It may sometimes be complicated to live abroad because of the cultural aspect, BUT, don’t be afraid.
Last year, I went to Finland for my Erasmus. I stayed in Turku (2 hours by bus from Helsinki) for 6 months, and I tried to fit in well in the Finnish culture. Before going there, I checked some tips and tricks about this unknown country on the internet. The same way I read stereotypes about the Portuguese before coming here, I also read a lot of funny (and other not funny) things about the Finns…
Let’s talk about stereotypes. I was thinking that the Finnish people were rude, impolite, and unable to share their feelings. I considered that they were old bears listening to metal music and drinking vodka the entire day. It’s true that the Finnish language is not as beautiful as the French language, and that it sounds unpleasant, BUT I will give you some good reasons to visit Finland anyway.
First, they all have a sauna in their houses. This is a really good advantage. They are a little bit crazy because most of the time, after the sauna, they all jump in the cold water (in the lake, the Baltic Sea, snow or whatever). They always go naked to the sauna, even if they do it with business associates because it gives them the possibility to forget the hierarchy.
About the daylight, in June and July, the sun doesn’t drop below the horizon and the temperature is around thirty degrees, you can party all night long without feeling that it’s time to sleep! the winter, on the contrary, is really hard. The temperatures are around minus thirty degrees you can walk on the frozen Baltic Sea. It is snowing all the time and you can build a snowman and throw snowballs on your friends. It was in Finland that I saw the quietest and most beautiful landscapes I have seen in my life. Everything seems blue (the sky and the sea) white (the snow) and green (the forest). Landscapes are gigantic and huge.
It’s easy to go on a trip around Finland because there are a lot of countries. I went to Russia, Lapland, Aland Island, Sweden, Latvia, and Estonia. I also used a Couchsurfing website to meet people in each city where I stayed, and visited tourist attractions and other places “not meant” for tourists.
It’s hard to make friends with a Finn. I do not mean this against the people themselves, just in a cultural sense. They usually don’t speak too much and boys are shy, they never hit on you. Which means it is girls’ turn to go and make a move on them, and well, why not? – For me, and having a double of actor Channing Tatum in my English course, this was not a problem.

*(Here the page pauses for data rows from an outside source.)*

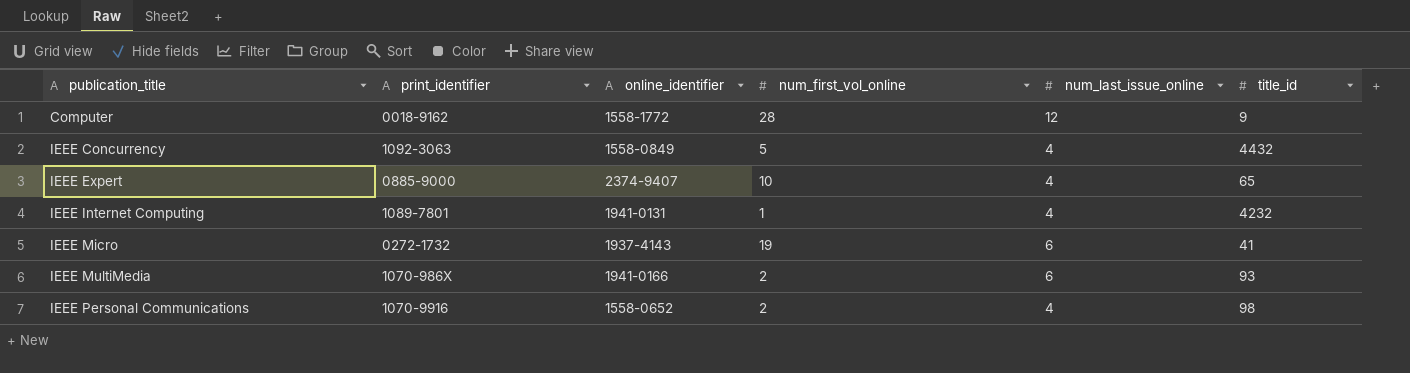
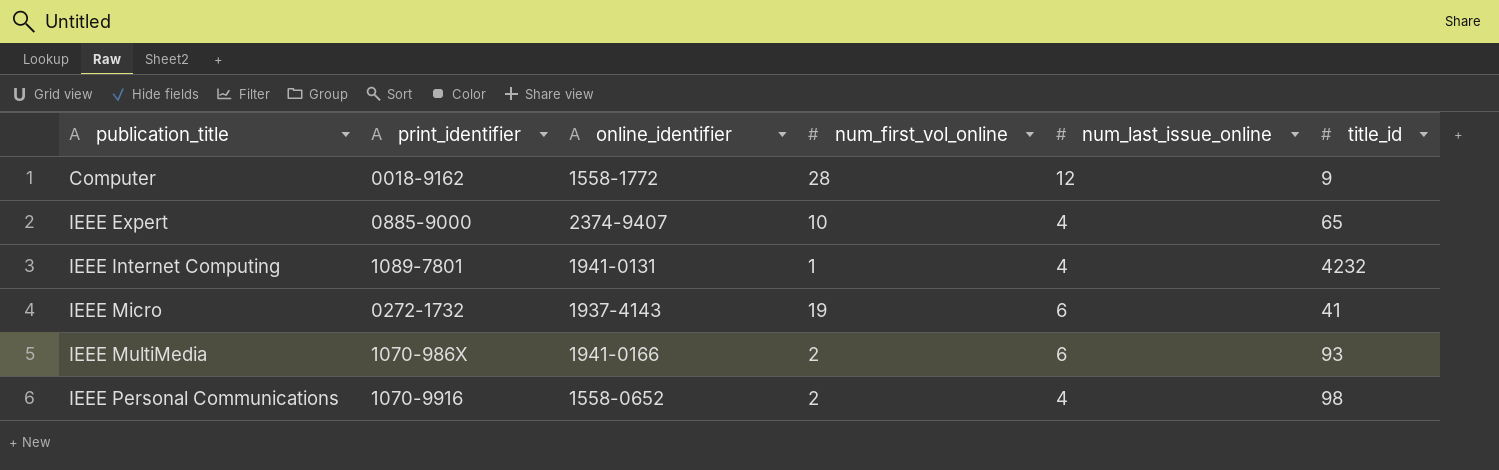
row IEEE Concurrency: 1092-3063 | 1558-0849 | 5 | 4 | 4432 -> none

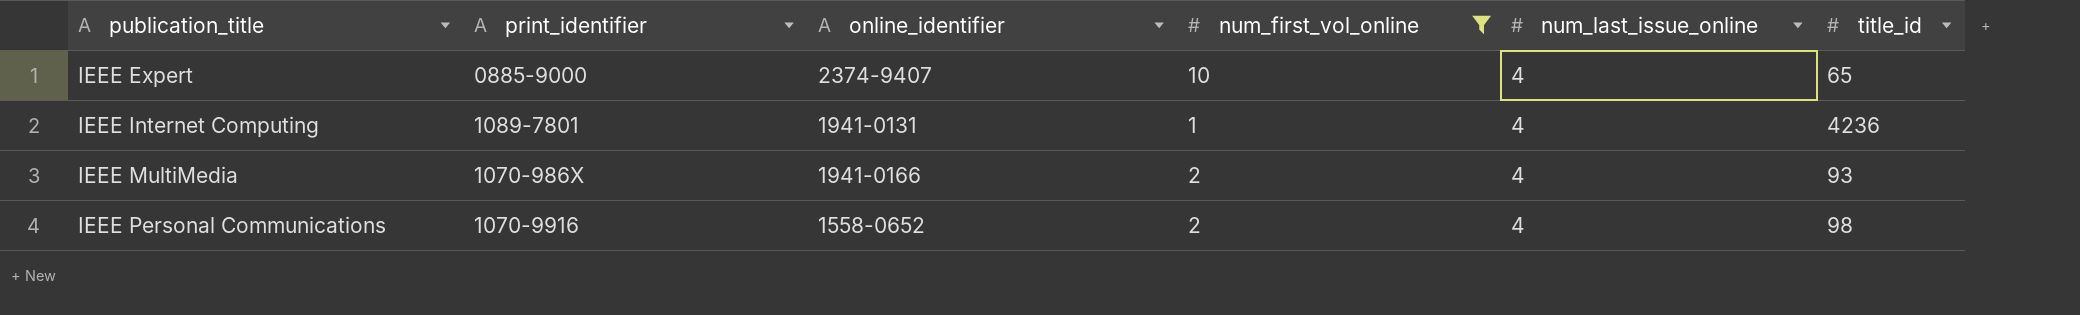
filter: none -> num_first_vol_online <= 10
IEEE Internet Computing | title_id: 4232 -> 4236
IEEE MultiMedia | num_last_issue_online: 6 -> 4

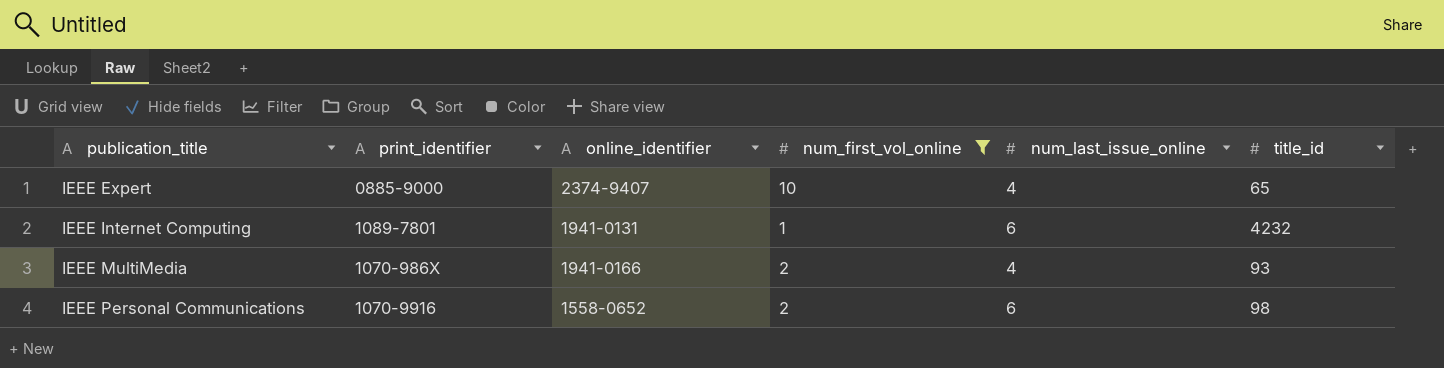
IEEE Internet Computing | num_last_issue_online: 4 -> 6
IEEE Internet Computing | title_id: 4236 -> 4232
IEEE Personal Communications | num_last_issue_online: 4 -> 6

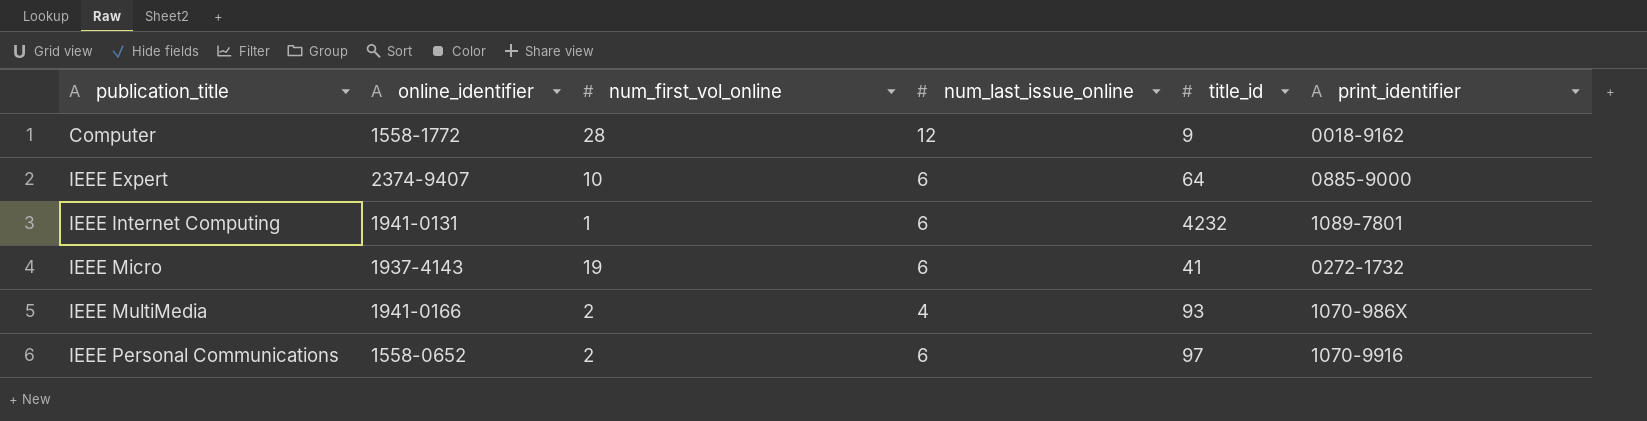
filter: num_first_vol_online <= 10 -> none
column print_identifier | position: 2 -> 6
IEEE Expert | num_last_issue_online: 4 -> 6
IEEE Expert | title_id: 65 -> 64
IEEE Personal Communications | title_id: 98 -> 97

One of the stereotypes about Finns is truly true… They LOVE VODKA. In some bars or places you can ask to have a bucket with a cocktail of vodka inside. Most of the students (even me) take a cheap ferry (to go to Estonia or Latvia) and buy alcohol Duty-free – meaning that we can buy alcohol and not pay any taxes.
So, to conclude, I would say that any experience can be a good experience to have. It may sometimes be complicated to live abroad because of the cultural aspect, BUT, don’t be afraid, I can say in full honesty that this kind of program has given me one of the best experiences in my life. This is the opportunity to meet some new friends, and to feel free!